Lo stereotipo eroico del mafioso è nato in Italia stessa, perché c'è questa leggenda della mafia ‘buona’ che andava a riempire gli spazi che lo stato aveva lasciato incustoditi durante il Regno delle Due Sicilie, dei mafiosi che offrivano una sorta di welfare criminale. Molto diffusa è anche la teoria della prima mafia come mafia d’onore, poi rovinata dall’arrivo dei corleonesi. In realtà sono narrazioni molto italiane, poi amplificate dai film, dalla cultura pop, ma in realtà l’omertà su cui si basa la mafia è tutt’altro che eroica, è vigliacca, così come sono antieroiche le uccisioni e gli altri crimini mafiosi.
Ci sono delle associazioni in Baviera a cui possono rivolgersi le persone colpite dalla mafia? A quali enti o istituzioni si deve fare riferimento?
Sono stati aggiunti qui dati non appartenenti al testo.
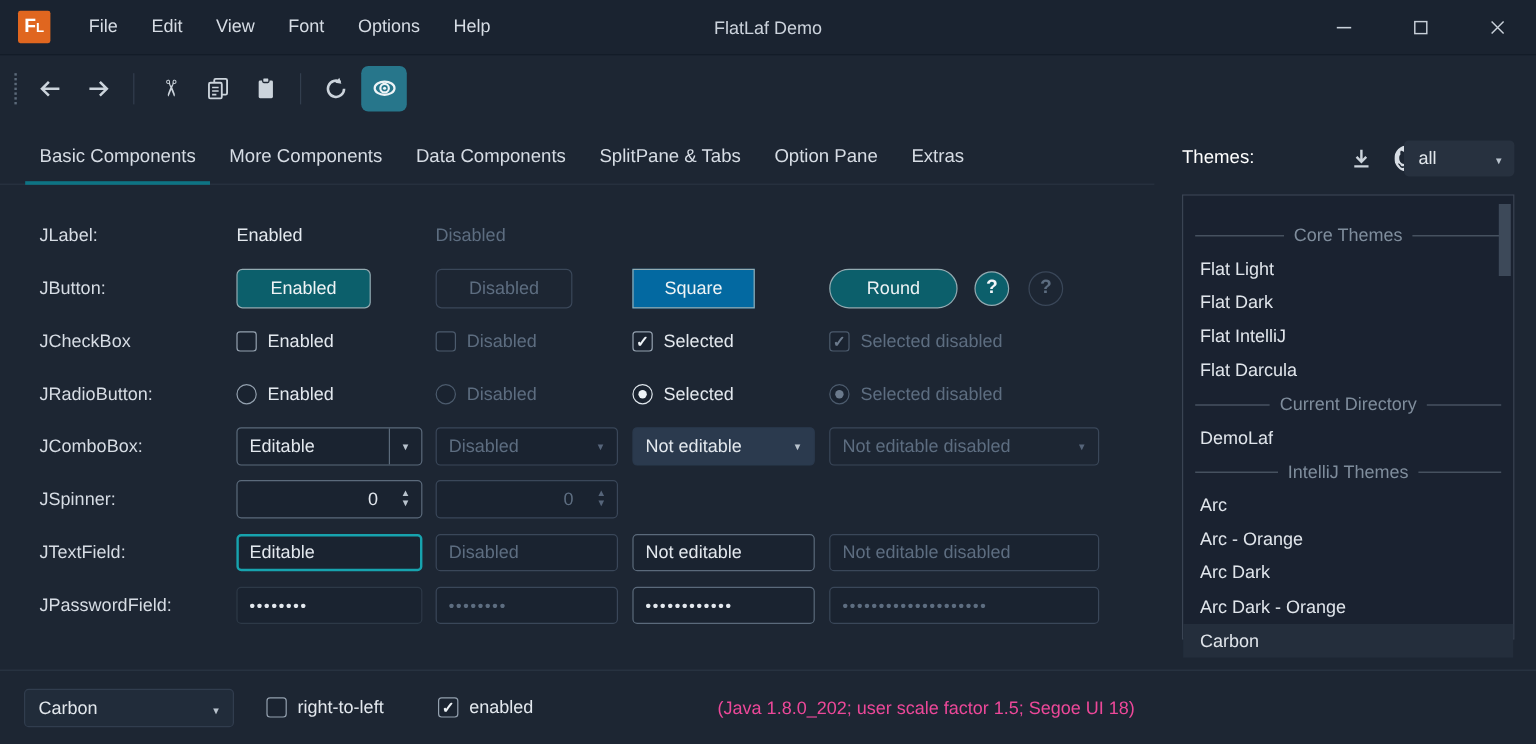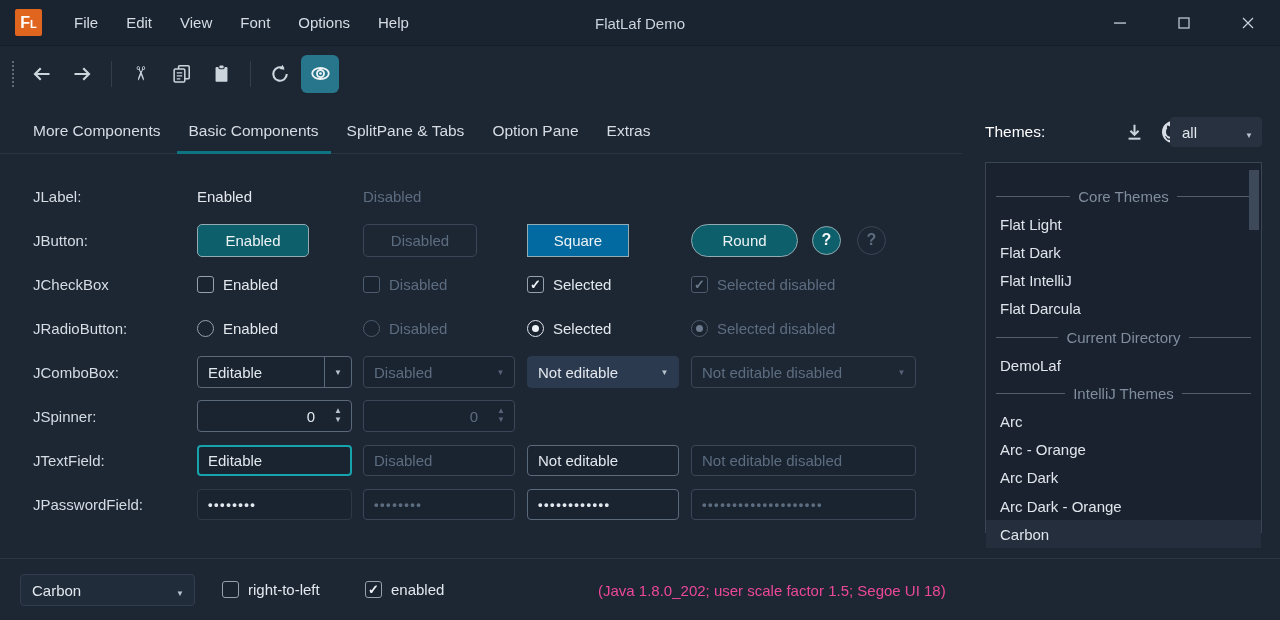--- a/index.html
+++ b/index.html
@@ -188,22 +188,23 @@
     <div class="tool-btn toggled">
       <svg width="21" height="21" viewBox="0 0 16 16">
         <ellipse cx="8" cy="8" rx="6.3" ry="4.2" fill="none" stroke="#eef3f6" stroke-width="1.4"></ellipse>
         <circle cx="8" cy="8" r="2.7" fill="none" stroke="#eef3f6" stroke-width="1.4"></circle>
         <circle cx="8" cy="8" r="1" fill="#eef3f6"></circle>
       </svg>
     </div>
   </div>
 
   <div class="tabbar">
+    <div class="tab selected">Basic Components</div>
     <div class="tab">More Components</div>
-    <div class="tab selected">Basic Components</div>
+    <div class="tab">Data Components</div>
     <div class="tab">SplitPane &amp; Tabs</div>
     <div class="tab">Option Pane</div>
     <div class="tab">Extras</div>
   </div>
 
   <div class="themes-header">
     <span class="hlabel">Themes:</span>
     <div class="icon-btn" style="margin-left:74px;">
       <svg width="19" height="19" viewBox="0 0 16 16">
         <path d="M8 1.5v8M4.6 6.5L8 10l3.4-3.5" fill="none" stroke="#ccd4dc" stroke-width="1.7"></path>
In Baviera in particolare non sono sicuro, ma mi sorprenderebbe se non ci fosse neanche minimamente, nel Baden-Württemberg ad esempio è stato istituito già da qualche anno una specie di ‘telefono azzurro’, un numero che le persone vittime di mafia o che vogliano denunciare possono liberamente utilizzare. Sicuramente la cosa più importante è rivolgersi alle procure stesse, che sono le istituzioni preposte. Ci sono poi le associazioni come Mafia? Nein, Danke! e ai giornalisti che sono dietro queste associazioni. I giornalisti possono parlare del fenomeno mafioso senza dover citare la fonte, ovviamente senza far nomi, e dunque chi ha contatti diretti con la mafia e non può uscirne per paura può comunque divulgare la sua esperienza.
23 maggio 1992
Il 23 maggio 1992 il magistrato Giovanni Falcone viene brutalmente assassinato sull’autostrada Palermo-Trapani, presso Capaci. Gli attentatori fecero esplodere un tratto dell'autostrada con una carica di 500 kg di tritolo, mentre vi transitavano le tre auto blindate del magistrato e della sua scorta. Insieme al giudice Falcone, perirono nell’attentato la moglie Francesca Morvillo, anche lei magistrato, e gli agenti della scorta Vito Schifani, Rocco Dicillo e Antonio Montinaro. Vi furono, inoltre, altri 23 feriti.